Jiao Shanshan, Wei Qinglai, Wang Fei-Yue
IEEE Trans Cybern. 2024 Oct;54(10):5912-5925. doi: 10.1109/TCYB.2024.3403690. Epub 2024 Oct 9.
This work concentrates on the initial introduction of parallel control to investigate an optimal consensus control strategy for continuous-time nonlinear multiagent systems (MASs) via adaptive dynamic programming (ADP).
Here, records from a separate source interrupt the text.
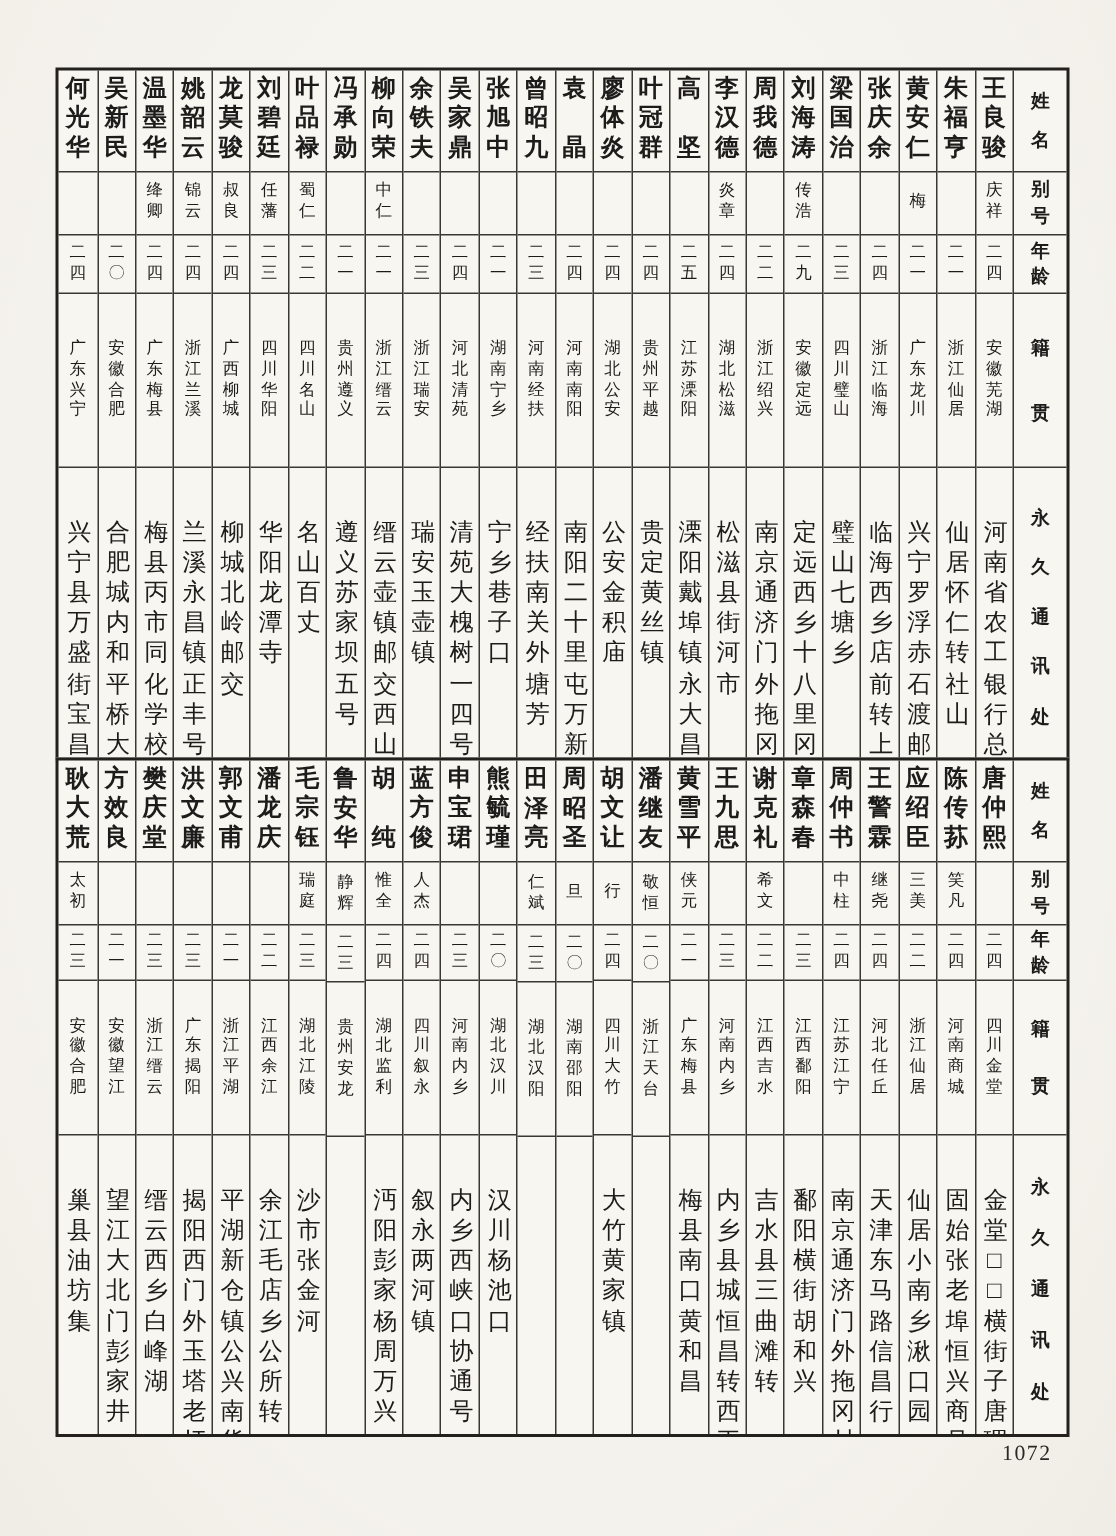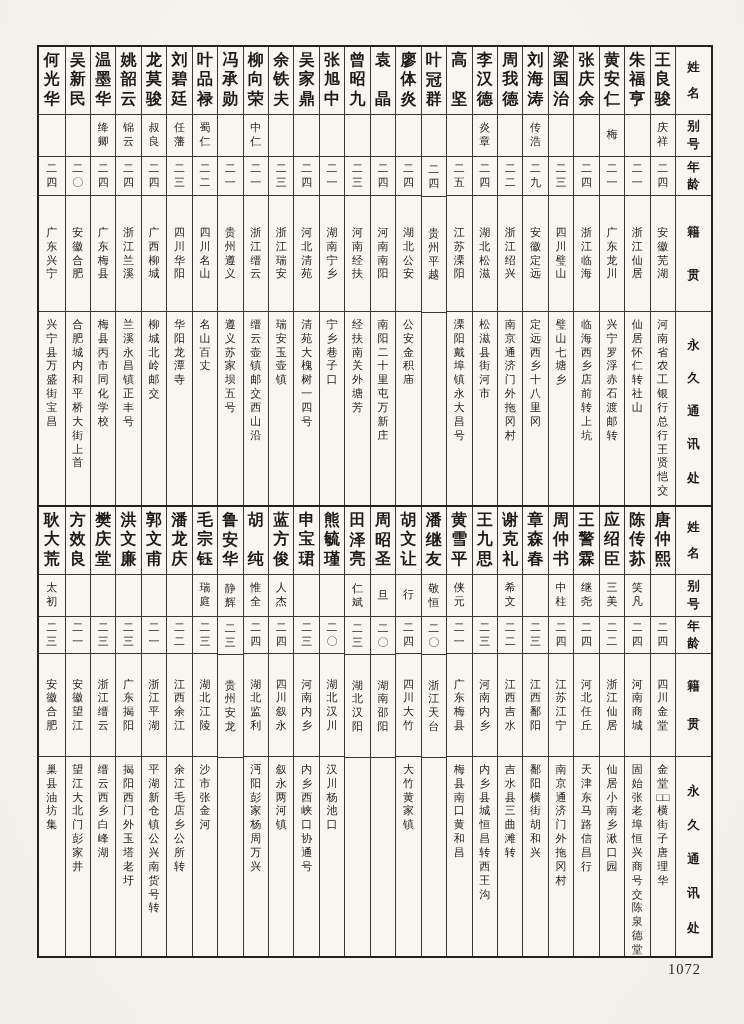--- a/index.html
+++ b/index.html
@@ -48,21 +48,21 @@
   .t2 .row-native { height:103px; }
   .t2 .row-addr   { height:200px; border-bottom:none; align-items:flex-start; padding-top:6px; }
   .t2 { height:453px; }
 
   
   .vline {
     width:14px; word-break:break-all; line-break:anywhere;
     text-align:center; font-size:11px; line-height:1.24;
     letter-spacing:0;
   }
-  .row-addr .vline { font-size:11px; line-height:1.26; }
+  .row-addr .vline { font-size:16px; line-height:1.26;margin-top:28px; }
   .row-native .vline { font-size:11px; }
   .row-age .vline, .row-alias .vline { font-size:11px; }
 
   
   .name-stack {
     height:100%; width:100%;
     display:flex; flex-direction:column;
     justify-content:space-between; align-items:center;
     padding:5px 0 7px;
   }
@@ -322,20 +322,23 @@
           </div>
     <div class="cell row-alias">
             <div class="vline"></div>
           </div>
     <div class="cell row-age">
             <div class="vline">二四</div>
           </div>
     <div class="cell row-native">
             <div class="vline">贵州平越</div>
           </div>
+    <div class="cell row-addr">
+            <div class="vline">贵定黄丝镇</div>
+          </div>
   </div>
         <div class="col">
     <div class="cell row-name">
             <div class="name-stack">
               <div class="nchar">廖</div>
               <div class="nchar">体</div>
               <div class="nchar">炎</div>
             </div>
           </div>
     <div class="cell row-alias">

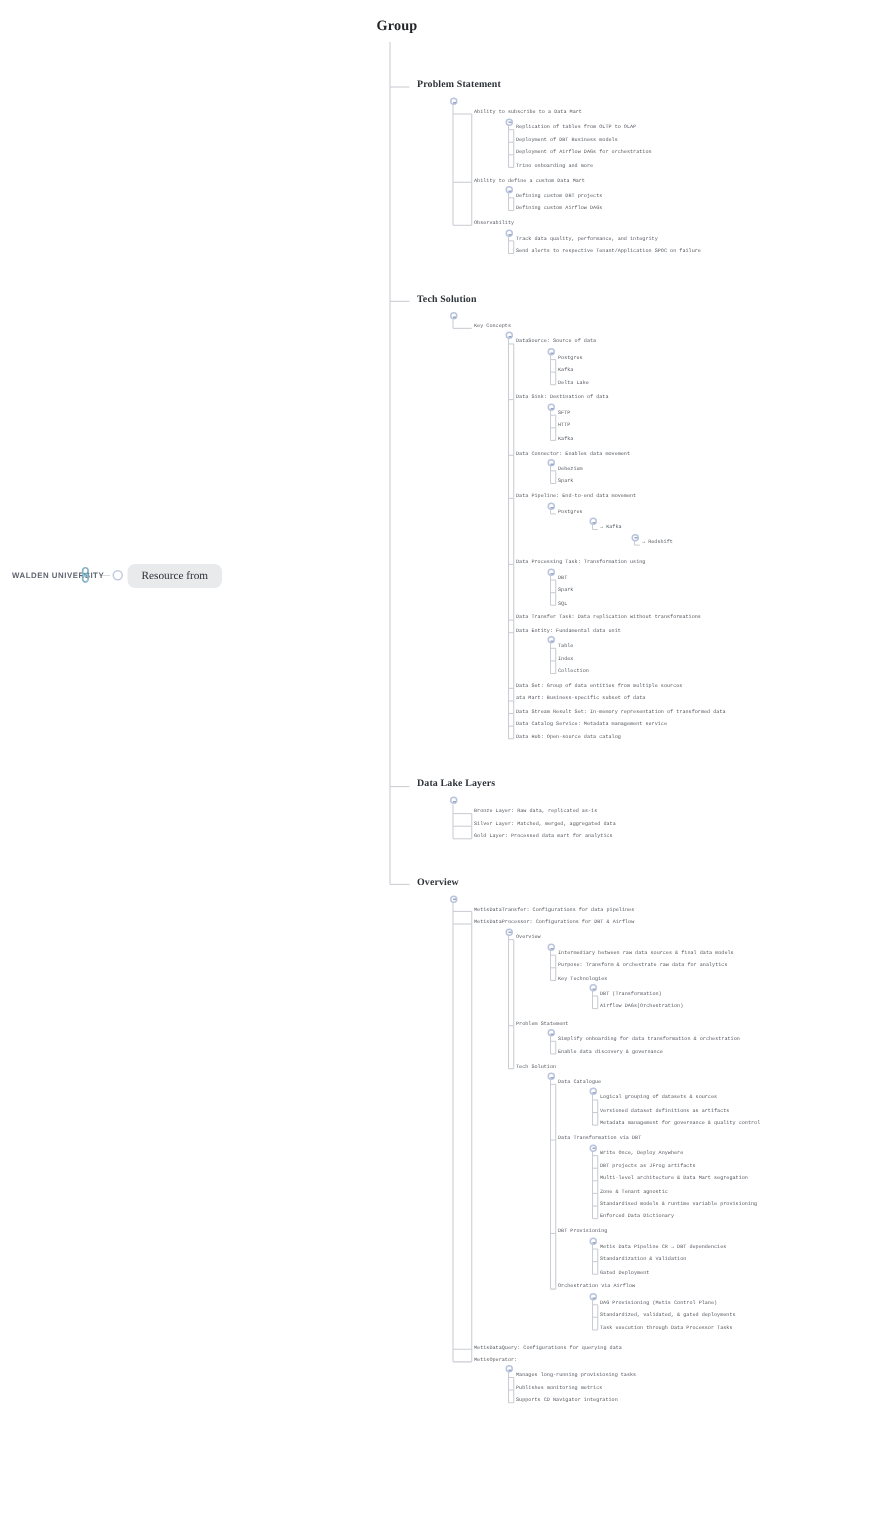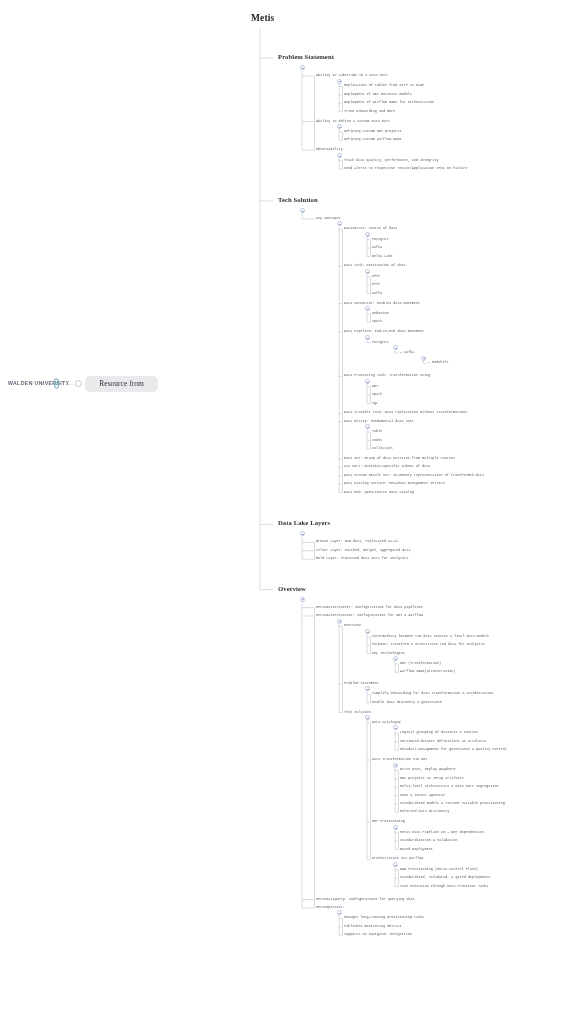--- a/index.html
+++ b/index.html
@@ -50,21 +50,21 @@
     width: 5px; height: 5px;
     border-radius: 50%;
     border: 1px solid #c2cade;
     background: #fff;
     flex: none;
   }
   #left-chip .pill {
     background: #e9eaec;
     color: #2d3138;
     border-radius: 5px;
-    padding: 4px 14px;
+    padding: 4px 9px;
     font-size: 7.5px;
     font-family: "Liberation Serif", serif;
     line-height: 1;
   }
 
   
   #map {
     position: absolute;
     left: 0; top: 0;
     width: 583px;
@@ -264,21 +264,21 @@
       <path d="M 339 918.2999999999986 L 342.5 918.2999999999986" stroke="#c9ccd3" stroke-width="0.7" fill="none"></path>
       <path d="M 339 926.6999999999986 L 342.5 926.6999999999986" stroke="#c9ccd3" stroke-width="0.7" fill="none"></path>
       <path d="M 339 935.0999999999985 L 342.5 935.0999999999985" stroke="#c9ccd3" stroke-width="0.7" fill="none"></path>
       <path d="M 342.5 918.2999999999986 L 342.5 935.0999999999985" stroke="#c9ccd3" stroke-width="0.7" fill="none"></path>
       <path d="M 339 914.8999999999986 L 339 935.0999999999985" stroke="#c9ccd3" stroke-width="0.7" fill="none"></path>
       <path d="M 314.5 607.5999999999993 L 314.5 907.8999999999986" stroke="#c9ccd3" stroke-width="0.7" fill="none"></path>
       <path d="M 302 601.5999999999993 L 302 907.8999999999986" stroke="#c9ccd3" stroke-width="0.7" fill="none"></path>
       <path d="M 260 28 L 260 589.5999999999993" stroke="#c9ccd3" stroke-width="0.7" fill="none"></path>
     </svg>
   <div id="nodes">
-      <div class="node root" style="left: 251px; top: 14px;">Metis</div>
+      <div class="node root" style="left: 251px; top: 14px;">Group</div>
       <div class="node h1" style="left: 278px; top: 54px;">Problem Statement</div>
       <div class="toggle" style="left: 299.5px; top: 65px;"></div>
       <div class="node leaf" style="left: 316px; top: 74px;">Ability to subscribe to a Data Mart</div>
       <div class="toggle" style="left: 336.5px; top: 78.5px;"></div>
       <div class="node leaf" style="left: 344px; top: 84.4px;">Replication of tables from OLTP to OLAP</div>
       <div class="node leaf" style="left: 344px; top: 92.8px;">Deployment of DBT Business models</div>
       <div class="node leaf" style="left: 344px; top: 101.2px;">Deployment of Airflow DAGs for orchestration</div>
       <div class="node leaf" style="left: 344px; top: 109.6px;">Trino onboarding and more</div>
       <div class="node leaf" style="left: 316px; top: 119.5px;">Ability to define a custom Data Mart</div>
       <div class="toggle" style="left: 336.5px; top: 124px;"></div>

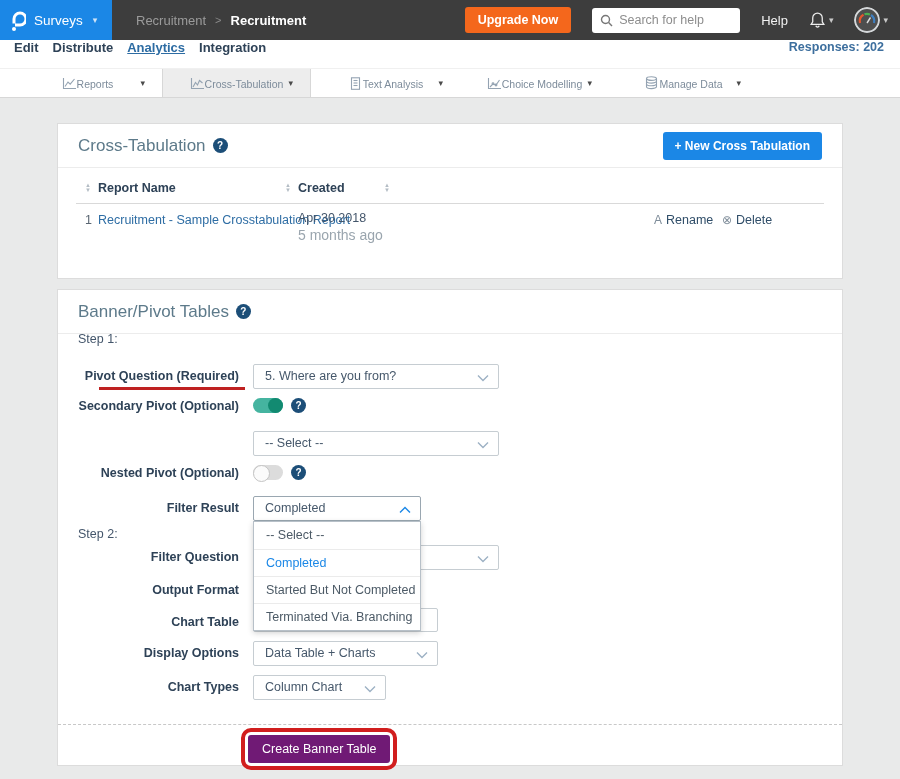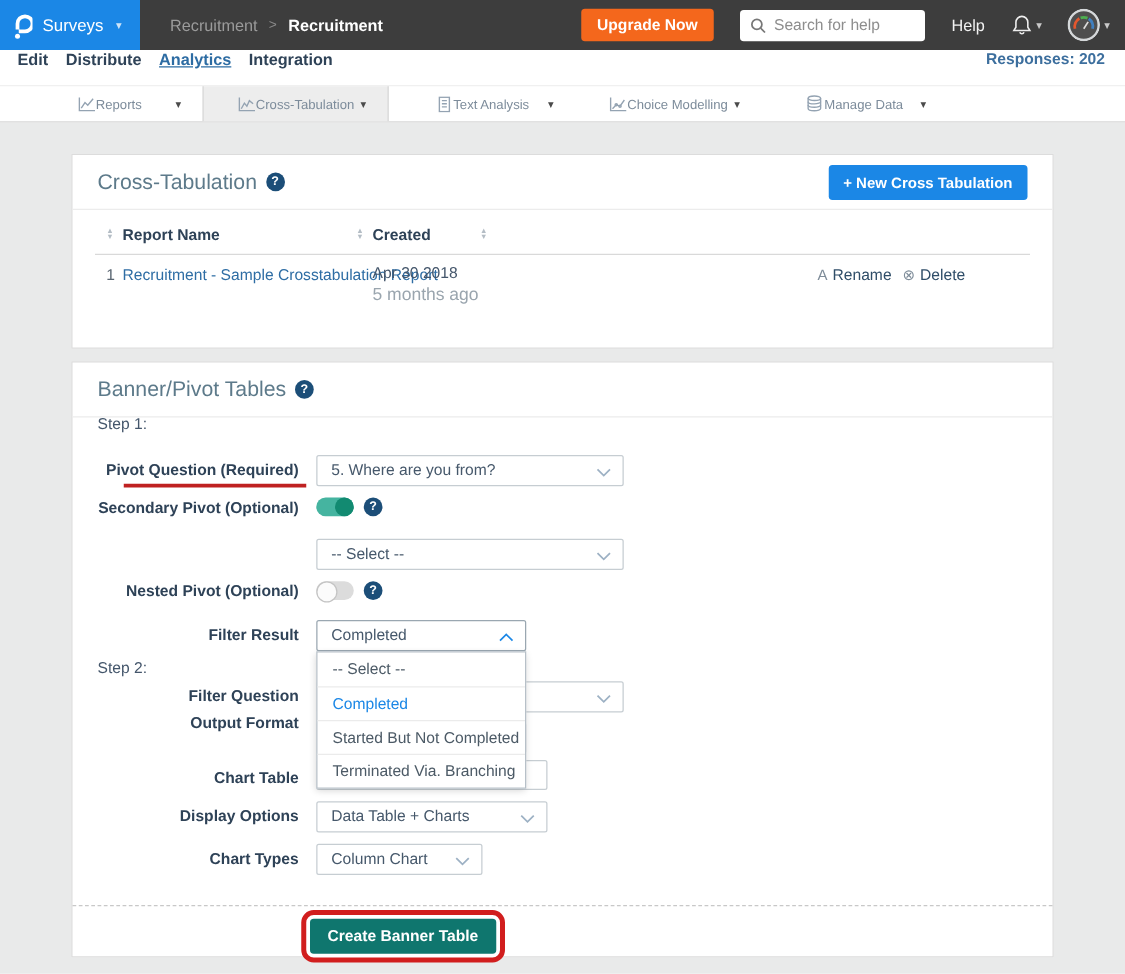--- a/index.html
+++ b/index.html
@@ -73,21 +73,21 @@
   .opt:first-child{border-top:none}
   .opt-active{color:#1b87e6}
   .toggle{width:30px;height:15px;border-radius:8px;cursor:pointer}
   .toggle.on{background:#45b4a0}
   .toggle.on::after{content:"";position:absolute;right:0;top:0;width:15px;height:15px;border-radius:50%;background:#128a71}
   .toggle.off{background:#dcdcdc}
   .toggle.off::after{content:"";position:absolute;left:0;top:0;width:15px;height:15px;border-radius:50%;background:#fbfbfb;border:1px solid #c4c4c4}
   .redline{height:3px;background:#bf2121}
   .dashed{left:0;width:100%;border-top:1px dashed #c8c8c8}
   .ring{border:4px solid #d11e1e;border-radius:10px;padding:3px;background:#fff}
-  .btn-create{background:#0f766e;color:#fff;border:none;border-radius:3px;font-size:12.5px;font-weight:bold;padding:7px 14px;cursor:pointer}
+  .btn-create{background:#701a75;color:#fff;border:none;border-radius:3px;font-size:12.5px;font-weight:normal;padding:7px 14px;cursor:pointer}
 </style>
 </head>
 <body>
 
 <div class="topbar">
   <div class="logo-area">
     <svg width="17" height="23" viewBox="0 0 17 23">
       <path d="M5 14.5 V10 a6 6 0 1 1 6 6 h-5" stroke="#fff" stroke-width="3" fill="none"></path>
       <circle cx="5" cy="20" r="2" fill="#fff"></circle>
     </svg>
@@ -267,21 +267,21 @@
 
     <span class="abs step" style="top:237px">Step 2:</span>
 
     <span class="abs flabel" style="top:255px;height:25px;line-height:25px">Filter Question</span>
     <div class="abs sel" style="left:195px;top:255px;width:246px;z-index:1">
       <svg class="chev" width="12" height="8" viewBox="0 0 12 8">
           <polyline points="1,1.5 6,6.5 11,1.5"></polyline>
         </svg>
     </div>
 
-    <span class="abs flabel" style="top:276px;height:25px;line-height:25px">Output Format</span>
+    <span class="abs flabel" style="top:288px;height:25px;line-height:25px">Output Format</span>
     <div class="abs sel" style="left:195px;top:288px;width:168px;z-index:1"></div>
 
     <span class="abs flabel" style="top:320px;height:25px;line-height:25px">Chart Table</span>
     <div class="abs sel" style="left:195px;top:318px;width:185px;height:24px;z-index:1"></div>
 
     <span class="abs flabel" style="top:351px;height:25px;line-height:25px">Display Options</span>
     <div class="abs sel" style="left:195px;top:351px;width:185px">
       <span>Data Table + Charts</span>
       <svg class="chev" width="12" height="8" viewBox="0 0 12 8">
           <polyline points="1,1.5 6,6.5 11,1.5"></polyline>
First, the control input is integrated into the feedback system for parallel control, facilitating an augmented system's optimal consensus control with an appropriate augmented performance index function to be established, which is identical to the original system's suboptimal control with a conventional performance index. Second, the feasibility of the proposed control scheme is evaluated based on the policy iteration algorithm, and the convergence of the algorithm is demonstrated. Then, an online learning algorithm becomes available to implement the ADP-based optimal parallel consensus control protocol without prior knowledge of the system. The Lyapunov approach is employed to indicate that the signals are convergent. Ultimately, the experimental data support the theoretical results.
这项工作专注于并行控制的初步引入,以通过自适应动态规划(ADP)研究连续时间非线性多智能体系统(MASs)的最优一致性控制策略。首先,将控制输入集成到用于并行控制的反馈系统中,通过建立适当的增广性能指标函数来促进增广系统的最优一致性控制,该函数与具有传统性能指标的原系统次优控制相同。其次,基于策略迭代算法评估所提出控制方案的可行性,并证明算法的收敛性。然后,无需系统的先验知识,就可以使用在线学习算法来实现基于ADP的最优并行一致性控制协议。采用李雅普诺夫方法表明信号是收敛的。最终,实验数据支持了理论结果。